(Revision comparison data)
────

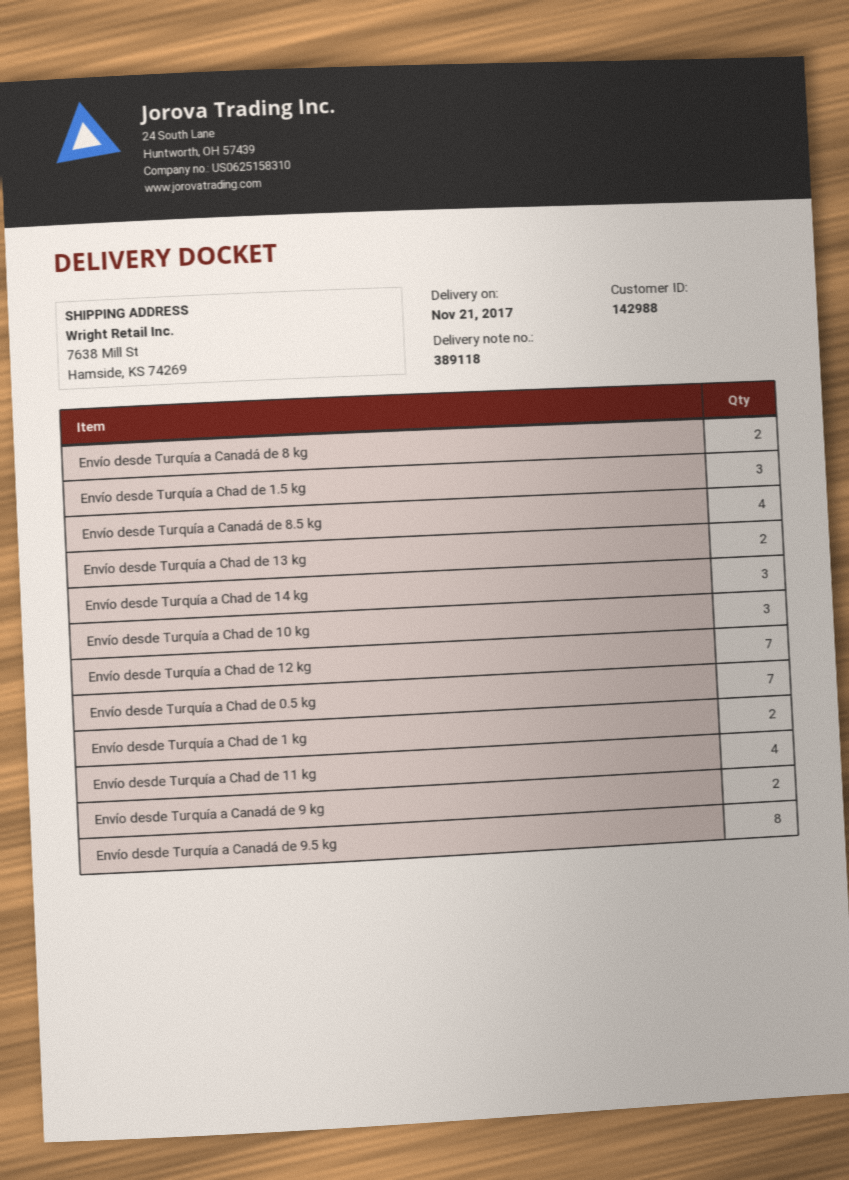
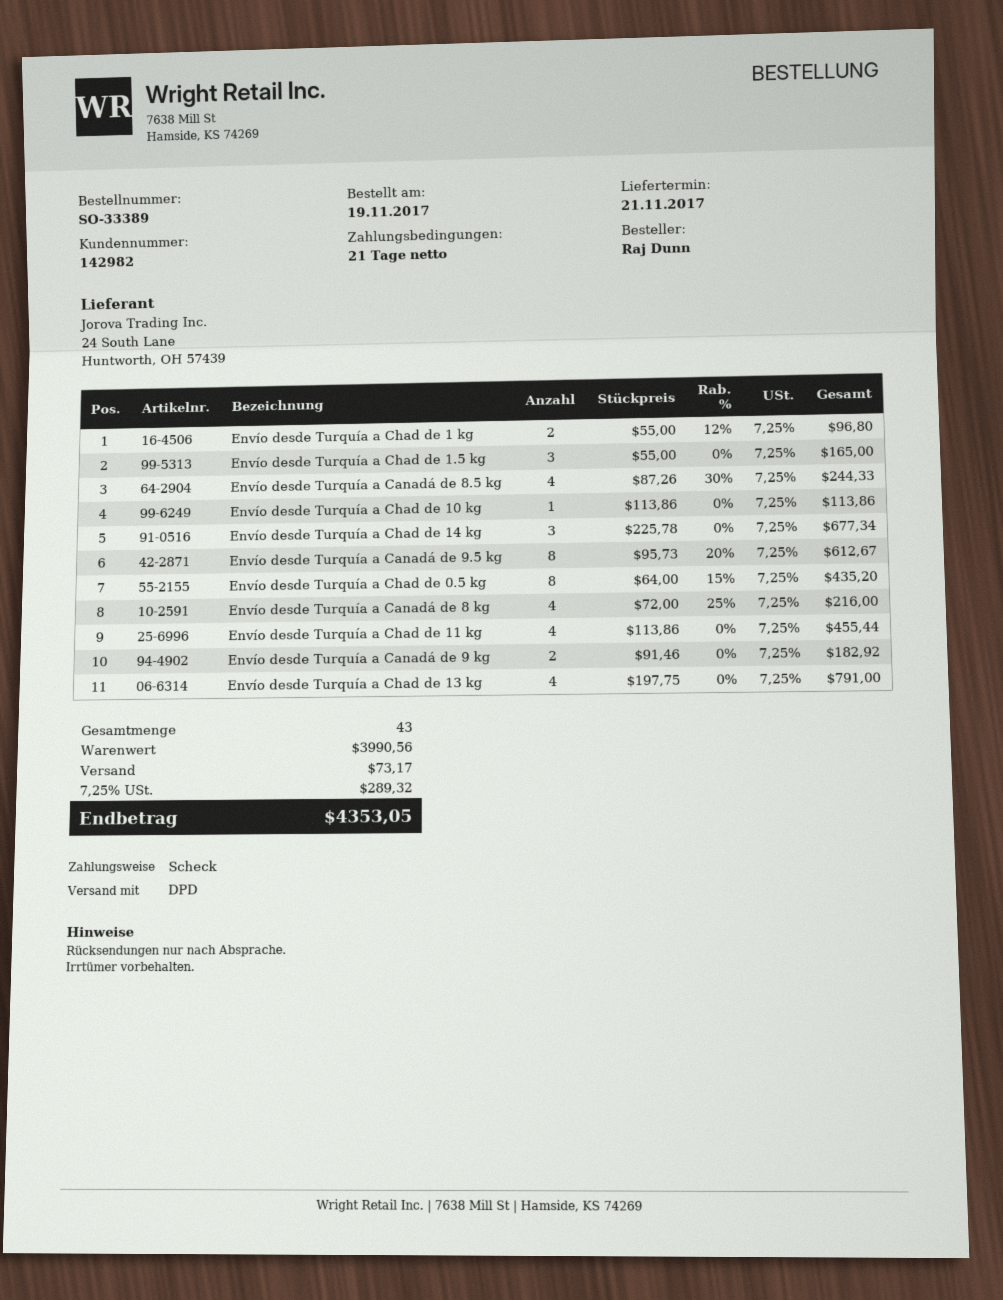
customer number: 142988 -> 142982
Envío desde Turquía a Canadá de 8 kg: 2 -> 4
Envío desde Turquía a Chad de 13 kg: 2 -> 4
Envío desde Turquía a Chad de 10 kg: 3 -> 1
Envío desde Turquía a Chad de 12 kg: 7 -> none
Envío desde Turquía a Chad de 0.5 kg: 7 -> 8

────

| What you need to do |
Print out each record exactly as shown, but keep the pictures out.

| Completed exercise |
customer number: 142988 -> 142982
Envío desde Turquía a Canadá de 8 kg: 2 -> 4
Envío desde Turquía a Chad de 13 kg: 2 -> 4
Envío desde Turquía a Chad de 10 kg: 3 -> 1
Envío desde Turquía a Chad de 12 kg: 7 -> none
Envío desde Turquía a Chad de 0.5 kg: 7 -> 8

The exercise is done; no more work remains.